Save the code above to a file named openblas_test.py in the current directory (or download it from this GitHub repo and run the next commands:

$ THEANO_FLAGS=$THEANO_FLAGS_CPU
$ python openblas_test.py



Note: If you get a failure of the kind "NameError: global name 'CVM' is not defined", it may be because, like us, you've messed with the value of THEANO_FLAGS_CPU and switched back and forth between floatX=float32 and floatX=float64 several times. Cleaning your C:\Users\username\AppData\Local\Theano directory (replace username with your login name) will fix the problem (See here, for reference)

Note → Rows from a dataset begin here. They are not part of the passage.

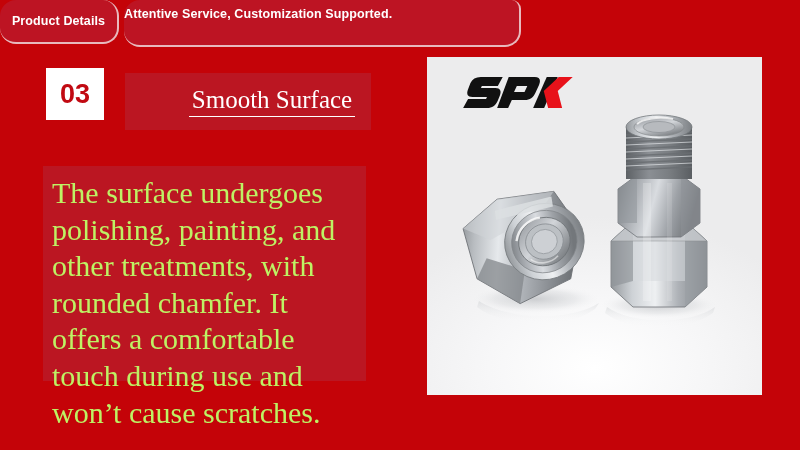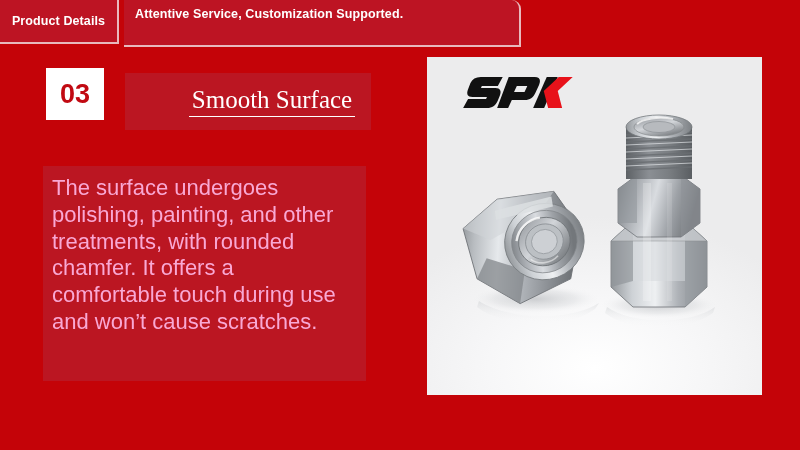"Product Details" .hdr-box { border-radius: none -> 16px }
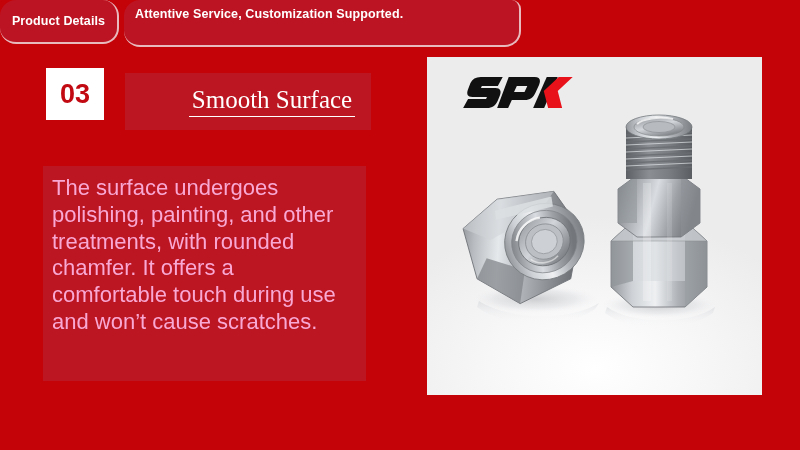"Attentive Service, Customization" #hdr-banner { padding-left: 11px -> none }
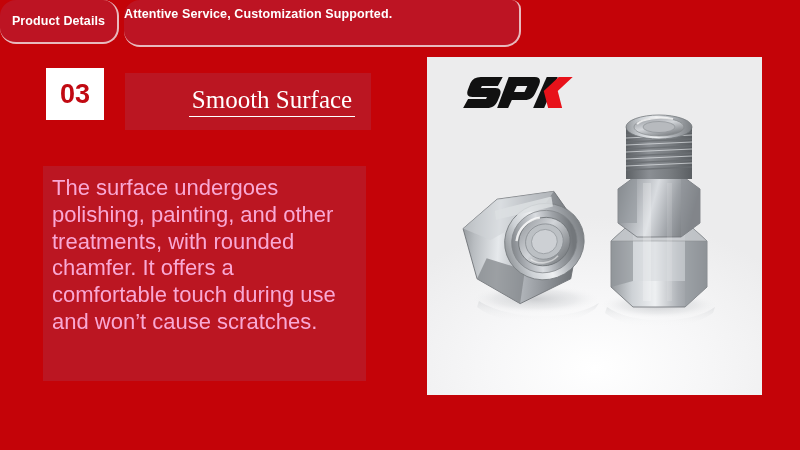"The surface undergoes polishing," #body-box .body-text { color: #f9a8d4 -> #bef264; font-family: Liberation Sans, sans-serif -> Liberation Serif, serif; font-size: 22px -> 30px }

Validating our GPU install with Theano

We'll run the following program from the Theano documentation to compare the performance of the GPU install vs using Thenao in CPU-mode. Save the code to a file named cpu_gpu_test.py in the current directory (or download it from this GitHub repo):


from theano import function, config, shared, sandbox
import theano.tensor as T
import numpy
import time

vlen = 10 * 30 * 768  # 10 x #cores x # threads per core
iters = 1000

rng = numpy.random.RandomState(22)
x = shared(numpy.asarray(rng.rand(vlen), config.floatX))
f = function([], T.exp(x))
print(f.maker.fgraph.toposort())
t0 = time.time()
for i in range(iters):
    r = f()
t1 = time.time()
print("Looping %d times took %f seconds" % (iters, t1 - t0))
print("Result is %s" % (r,))
if numpy.any([isinstance(x.op, T.Elemwise) for x in f.maker.fgraph.toposort()]):
    print('Used the cpu')
else:
    print('Used the gpu')

First, let's see what kind of results we get running Theano in CPU mode:

$ THEANO_FLAGS=$THEANO_FLAGS_CPU
$ python cpu_gpu_test.py



Next, let's run the same program on the GPU:

$ THEANO_FLAGS=$THEANO_FLAGS_GPU
$ python cpu_gpu_test.py



Almost a 26:1 improvement. It works! Great, we're done with setting up Theano 0.8.2.

Keras 1.0.5

Clone a stable Keras release (1.0.5) to your local machine from GitHub using the following commands:

$ cd /c/toolkits
$ git clone https://github.com/fchollet/keras.git keras-1.0.5 --branch 1.0.5



This should clone Keras 1.0.5 in c:\toolkits\keras-1.0.5:



Install it as follows:

$ cd /c/toolkits/keras-1.0.5
$ python setup.py install --record installed_files.txt

The list of files installed can be found here

Verify Keras was installed by querying Anaconda for the list of installed packages:

$ conda list | grep -i keras



Validating our GPU install with Keras

We can train a simple convnet (convolutional neural network) on the MNIST dataset by using one of the example scripts provided with Keras. The file is called mnist_cnn.py and can be found in the examples folder:

$ cd /c/toolkits/keras-1.0.5/examples
$ python mnist_cnn.py



Without cuDNN, each epoch takes about 21s. If you install TechPowerUp's GPU-Z, you can track how well the GPU is being leveraged. Here, in the case of this convnet (no cuDNN), we max out at 76% GPU usage on average:



cuDNN v5 (Conditional)

If you're not going to train convnets then you might not really benefit from installing cuDNN. Per NVidia's website, "cuDNN provides highly tuned implementations for standard routines such as forward and backward convolution, pooling, normalization, and activation layers," hallmarks of convolution network architectures. Theano is mentioned in the list of frameworks that support cuDNN v5 for GPU acceleration.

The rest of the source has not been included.